Closed abrehman94 closed 3 weeks ago
I think I've seen these types of verifier errors before. The verifier doesn't always track bpf_cpumask
s that well, especially with goto
. You might try adding a check like this before the verifier error:
if (!a_cpumask || !o_cpumask || !t_cpumask || !t2_cpumask) {
cpu_id = -ENOENT;
goto unlock_out;
}
@abrehman94 -- Thank you for your patience. I fixed one verifier error with this. Could you check if the problem still exists?
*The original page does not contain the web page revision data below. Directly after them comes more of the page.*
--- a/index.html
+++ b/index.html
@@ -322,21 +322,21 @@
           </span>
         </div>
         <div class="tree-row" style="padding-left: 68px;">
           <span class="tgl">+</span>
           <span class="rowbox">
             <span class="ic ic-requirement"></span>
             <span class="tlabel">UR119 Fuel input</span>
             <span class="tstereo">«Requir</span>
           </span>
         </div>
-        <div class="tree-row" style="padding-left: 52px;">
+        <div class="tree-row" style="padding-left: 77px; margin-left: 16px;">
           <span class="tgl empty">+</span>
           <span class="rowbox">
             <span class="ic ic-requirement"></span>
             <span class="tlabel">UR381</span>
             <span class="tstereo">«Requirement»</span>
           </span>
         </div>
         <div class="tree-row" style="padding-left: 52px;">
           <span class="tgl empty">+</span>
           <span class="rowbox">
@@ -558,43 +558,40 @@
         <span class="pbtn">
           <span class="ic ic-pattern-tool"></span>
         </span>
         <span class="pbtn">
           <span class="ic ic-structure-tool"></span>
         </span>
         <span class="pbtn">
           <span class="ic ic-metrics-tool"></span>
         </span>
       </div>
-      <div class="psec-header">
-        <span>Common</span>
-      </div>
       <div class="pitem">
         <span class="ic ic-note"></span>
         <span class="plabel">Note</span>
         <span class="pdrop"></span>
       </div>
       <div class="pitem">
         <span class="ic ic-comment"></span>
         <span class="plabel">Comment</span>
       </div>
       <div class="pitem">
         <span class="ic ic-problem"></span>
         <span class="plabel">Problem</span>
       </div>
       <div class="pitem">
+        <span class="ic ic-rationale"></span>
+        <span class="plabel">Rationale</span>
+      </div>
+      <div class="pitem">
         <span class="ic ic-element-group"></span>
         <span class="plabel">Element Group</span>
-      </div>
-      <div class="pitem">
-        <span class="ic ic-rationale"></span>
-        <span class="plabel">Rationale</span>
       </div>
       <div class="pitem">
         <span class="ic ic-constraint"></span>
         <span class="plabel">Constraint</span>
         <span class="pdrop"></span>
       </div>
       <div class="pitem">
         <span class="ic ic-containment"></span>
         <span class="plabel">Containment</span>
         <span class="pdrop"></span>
Thanks @multics69 for the commit. It has fixed the previous problem but there is a new problem now. See the verfier log below. I will try to debug it.
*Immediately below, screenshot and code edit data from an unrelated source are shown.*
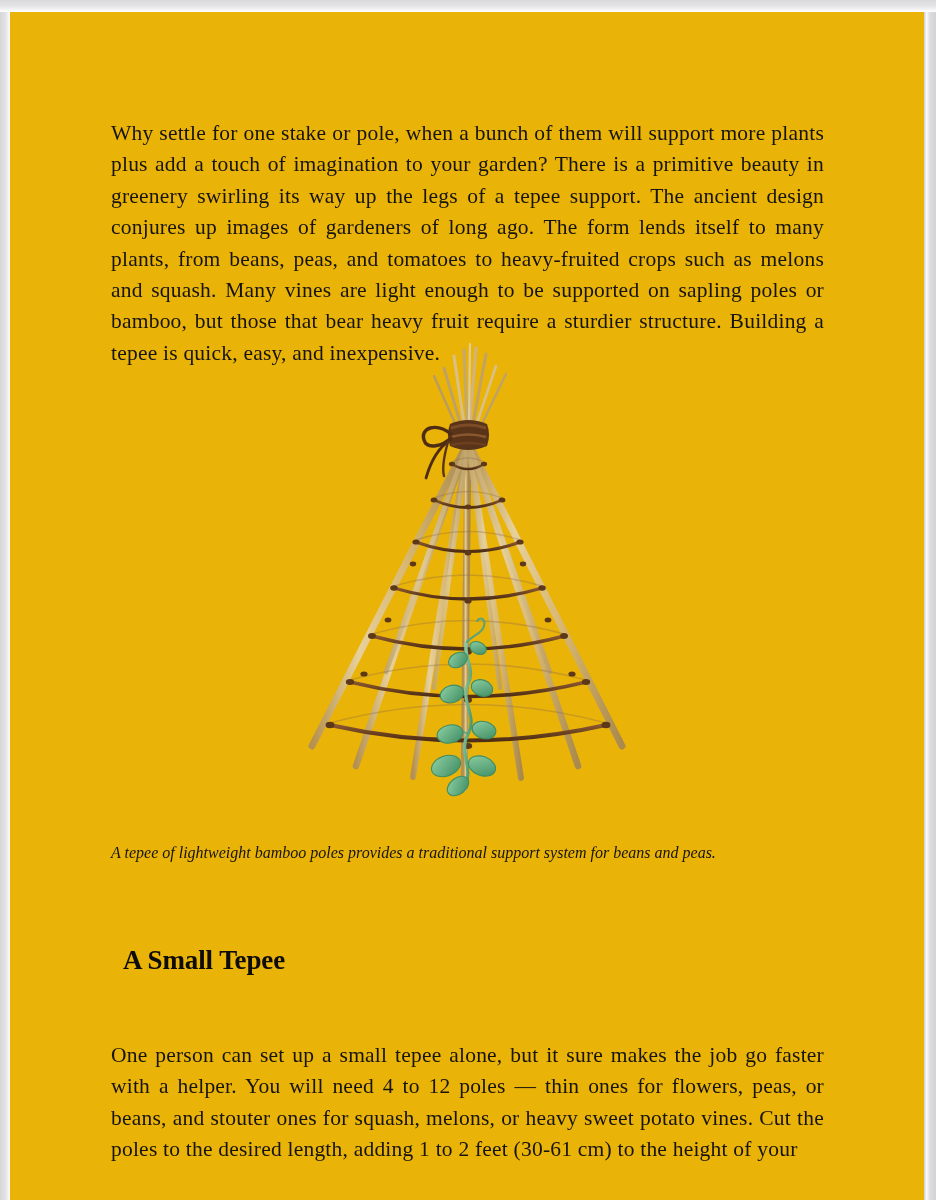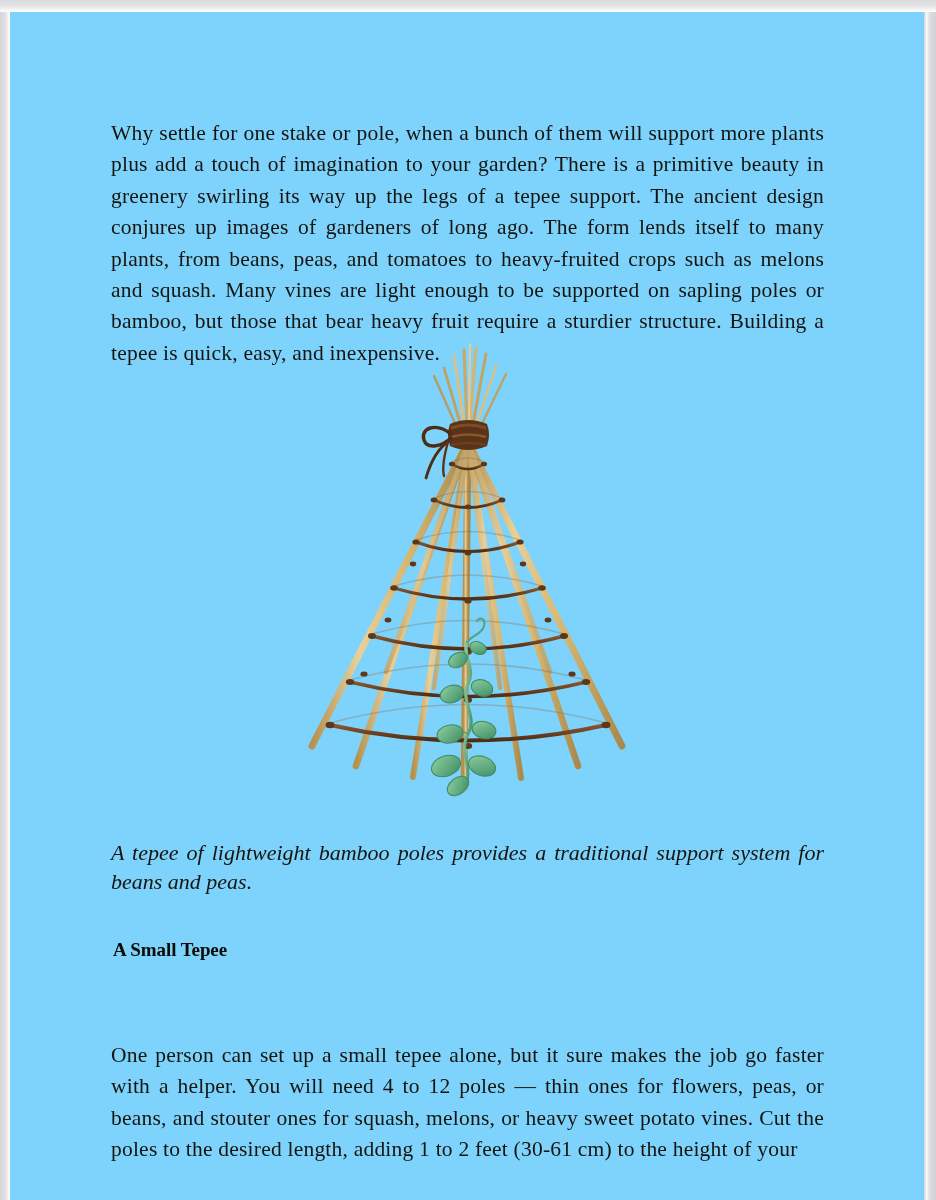--- a/index.html
+++ b/index.html
@@ -21,21 +21,21 @@
     width: 936px;
     height: 1200px;
     background: #e6e6e8;
   }
   #page-sheet {
     position: absolute;
     left: 10px;
     top: 12px;
     width: 914px;
     height: 1188px;
-    background: #7dd3fc;
+    background: #eab308;
     box-shadow: 0 0 0 1px #d8d8da;
     overflow: hidden;
   }
   #edge-right {
     position: absolute;
     right: 0; top: 0;
     width: 10px; height: 1200px;
     background: linear-gradient(to right, #ffffff 0%, #dcdcde 40%, #d2d2d5 100%);
   }
   #edge-left {
@@ -61,30 +61,30 @@
     margin: 0;
     font-size: 21.5px;
     line-height: 31.4px;
     color: #16140f;
     text-align: justify;
     text-justify: inter-word;
     letter-spacing: 0.01em;
   }
   p.caption {
     margin: 0;
-    font-size: 22px;
+    font-size: 16px;
     line-height: 29px;
     color: #16140f;
     font-style: italic;
     text-align: justify;
     text-justify: inter-word;
   }
   h2.heading {
-    margin: 2px;
-    font-size: 19px;
+    margin: 12px;
+    font-size: 27px;
     line-height: 28px;
     font-weight: bold;
     color: #0d0c09;
     letter-spacing: -0.004em;
   }
 
   #para-intro { top: 106px; }
   #figure-block { top: 330px; left: 101px; width: 713px; height: 470px; position: absolute; }
   #caption-block { top: 826px; }
   #heading-block { top: 922px; }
; scx_bpf_error("cpu_ctx lookup failed for current cpu"); @ util.bpf.c:178
17: (7b) *(u64 *)(r10 -16) = r7 ; R7=0 R10=fp0 fp-16_w=0
18: (bf) r2 = r10 ; R2_w=fp0 R10=fp0
19: (07) r2 += -16 ; R2_w=fp-16
20: (18) r1 = 0xffffb2557652ecda ; R1_w=map_value(map=bpf_bpf.rodata,ks=4,vs=4585,off=3290)
22: (b4) w3 = 8 ; R3_w=8
23: (85) call scx_bpf_error_bstr#112230
write into map forbidden, value_size=4585 off=3290 size=1
I saw this error before. Could you try with the latest version? There was a problem in a couple of days ago.
I got a similar error with the latest version too. Could you check this please?
441: (05) goto pc+38
; bpf_cpumask_and(t_cpumask, cast_mask(a_cpumask), cast_mask(little)); @ main.bpf.c:810
480: (79) r6 = *(u64 *)(r10 -128) ; frame1: R6_w=rcu_ptr_bpf_cpumask() R10=fp0 fp-128=rcu_ptr_bpf_cpumask()
; bpf_cpumask_and(t2_cpumask, cast_mask(t_cpumask), cast_mask(cpdom_mask_prev)); @ main.bpf.c:836
481: (bf) r1 = r6 ; frame1: R1_w=rcu_ptr_bpf_cpumask() R6_w=rcu_ptr_bpf_cpumask()
482: (79) r2 = *(u64 *)(r10 -120) ; frame1: R2_w=rcu_ptr_bpf_cpumask() R10=fp0 fp-120=rcu_ptr_bpf_cpumask()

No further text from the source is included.